Even if conservatives do allow abortions in pregnancies with fatal abnormalities—telling us how generous they are to do so—the nightmare won’t end, and women will still have to beg for care: Parents will have to show that a baby born without a skull is, in fact, going to die. Or that their daughter’s condition constitutes being “lethal” even though she’ll survive a few days rather than a few hours.
People who might otherwise be able to grieve and recover at home in peace will still be treated to lawyers and courtrooms. Can someone show me where the ‘pro-life’ part is in all of this?
There’s a reason that Cox’s story has attracted national and international attention. The whole world truly has been watching the cruelty of abortion bans in real time. But what’s happening in Texas isn’t some unthinkable outlier—it’s the reality in half the country. And conservatives are planning for a rapid expansion everywhere else.
In October, I published an investigation into how the anti-abortion movement is quietly spending millions of dollars on new initiatives for ‘prenatal counseling’ and ‘perinatal hospice care’. This isn’t a coincidence. These groups are working to change legislation, medical norms, patient care and more—all in the service of pressuring and forcing American women to carry doomed pregnancies to term. They’ve prepared for cases like Cox’s, and they’re not planning on backing down.
As the saying goes: None of the suffering we’re seeing is a bug—it’s a feature. Most insulting of all, Republicans want to sell us that suffering a ‘compromise’, as if they’re doing us a favor.
Anyone who has been horrified by what’s happened to Kate Cox needs to understand that the cruelty doesn’t stop with her story, and it certainly won’t stop for you.

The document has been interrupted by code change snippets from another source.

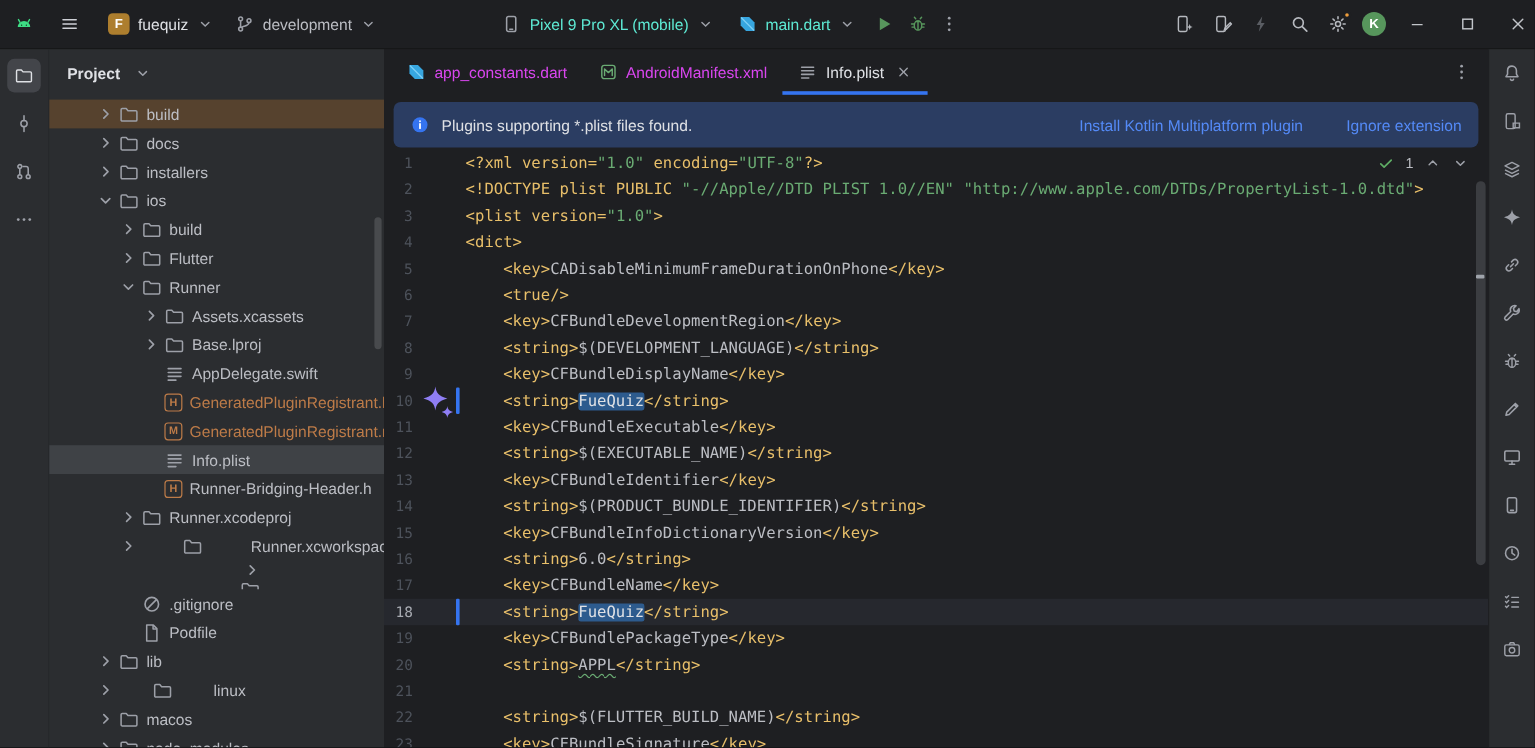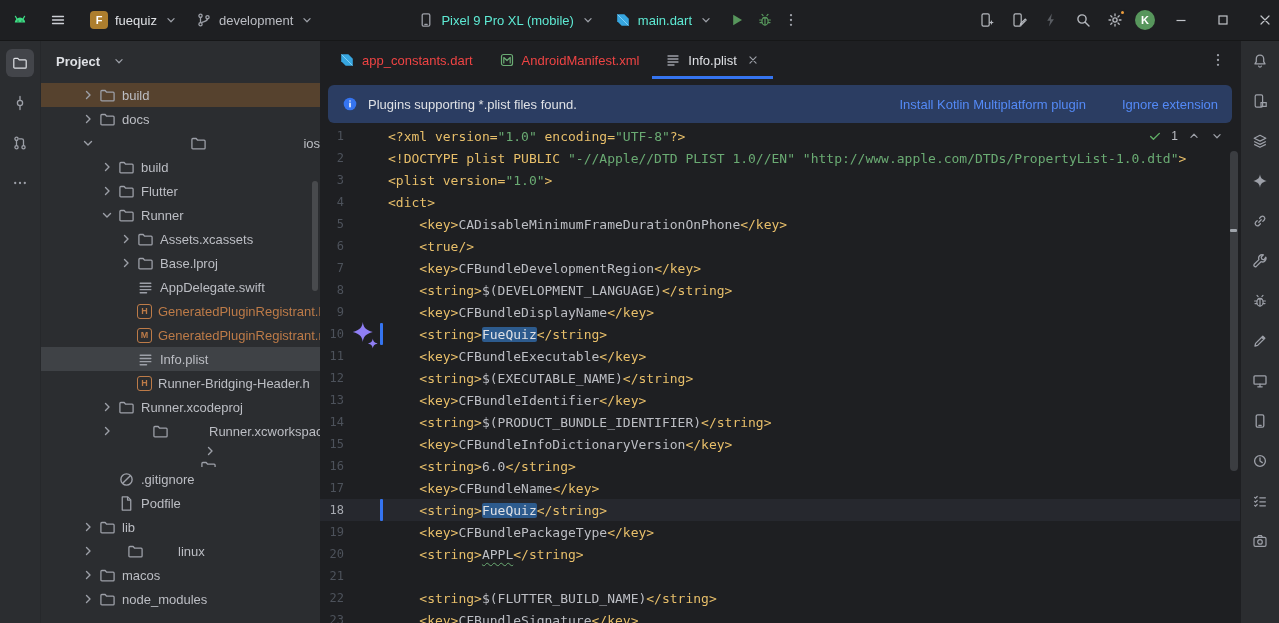--- a/index.html
+++ b/index.html
@@ -68,7 +68,7 @@
   #editor{position:absolute;top:41px;left:320px;right:39px;bottom:0;background:var(--editor-bg,#1e1f22);
           display:flex;flex-direction:column}
   #tabbar{height:38px;display:flex;align-items:center;padding-left:6px;flex:none}
-  .tab{height:38px;display:flex;align-items:center;gap:7px;padding:0 13px;color:#ef4444;position:relative}
+  .tab{height:38px;display:flex;align-items:center;gap:7px;padding:0 13px;color:#d946ef;position:relative}
   .tab.active{color:#dfe1e5}
   .tab.active::after{content:"";position:absolute;left:0;right:0;bottom:0;height:3px;background:var(--accent,#3574f0)}
   .tab .tx{color:#9da0a8;margin-left:2px}

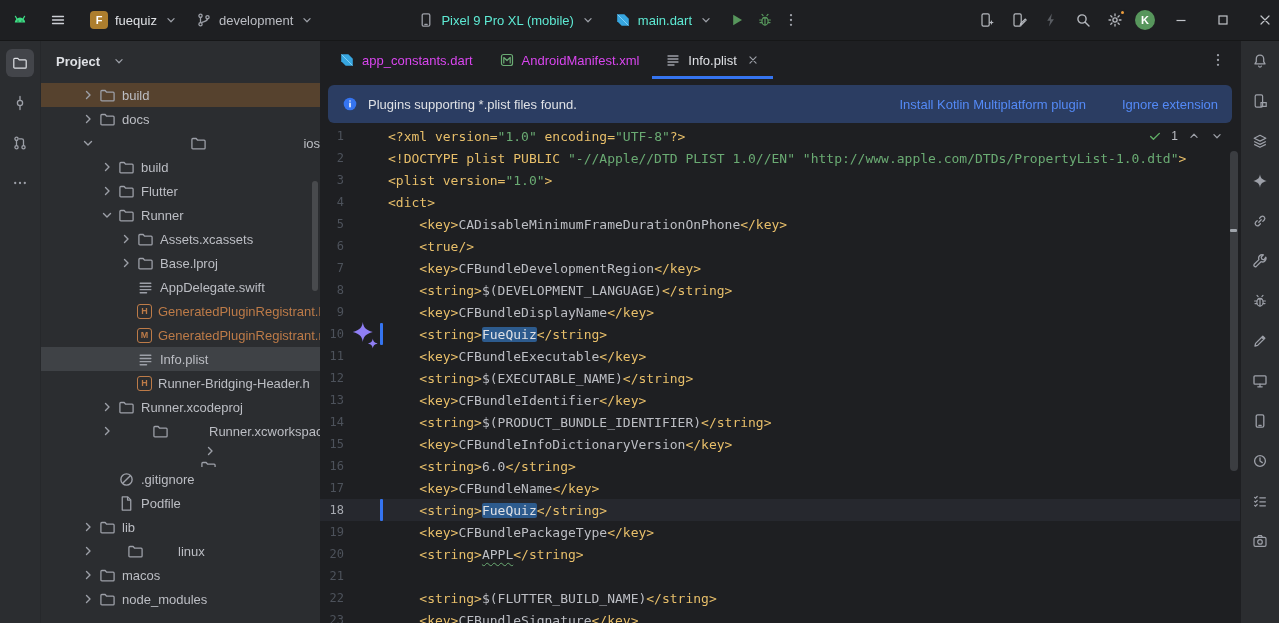--- a/index.html
+++ b/index.html
@@ -333,6 +333,19 @@
             </svg>
           </span>
           <span class="tlb">docs</span>
+        </div>
+        <div class="trow" style="padding-left: 39px;">
+          <span class="tch">
+            <svg viewBox="0 0 16 16" fill="none" stroke="currentColor" stroke-width="1.4" stroke-linecap="round" stroke-linejoin="round">
+              <path d="M6.5 4.5 10 8l-3.5 3.5"></path>
+            </svg>
+          </span>
+          <span class="tic">
+            <svg viewBox="0 0 16 16" fill="none" stroke="currentColor" stroke-width="1.2" stroke-linejoin="round">
+              <path d="M1.8 4.2c0-.5.4-.9.9-.9h3.1l1.4 1.6h6.1c.5 0 .9.4.9.9v6.4c0 .5-.4.9-.9.9H2.7c-.5 0-.9-.4-.9-.9z"></path>
+            </svg>
+          </span>
+          <span class="tlb">installers</span>
         </div>
         <div class="trow" style="padding-left: 39px; justify-content: space-between;">
           <span class="tch">

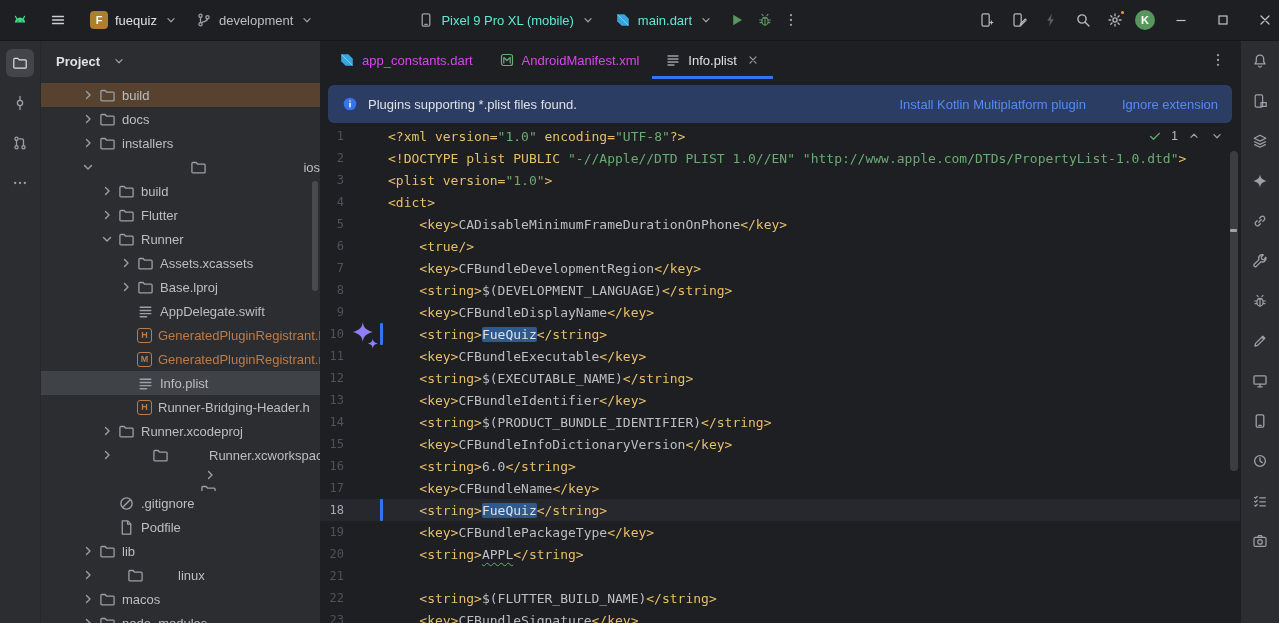--- a/index.html
+++ b/index.html
@@ -347,7 +347,7 @@
           </span>
           <span class="tlb">installers</span>
         </div>
-        <div class="trow" style="padding-left: 39px; justify-content: space-between;">
+        <div class="trow" style="padding-left: 39px;">
           <span class="tch">
             <svg viewBox="0 0 16 16" fill="none" stroke="currentColor" stroke-width="1.4" stroke-linecap="round" stroke-linejoin="round">
               <path d="M4.5 6.5 8 10l3.5-3.5"></path>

Here’s my prediction for the next step in the Republican Cruelty Playbook: They’re going to do everything they can to stop tests from being done -- either by defunding that part of prenatal care, outlawing the tests themselves, or marketing that it’s somehow sinful to test for fetal abnormalities. If it’s the tests that cause women to want abortions (in their warped view), they’re going to go after the tests. Am I crazy?
And it bears pointing out that three of the GOP Supreme Court justices who ruled against Cox (and humanity) this week are up for re-election next year.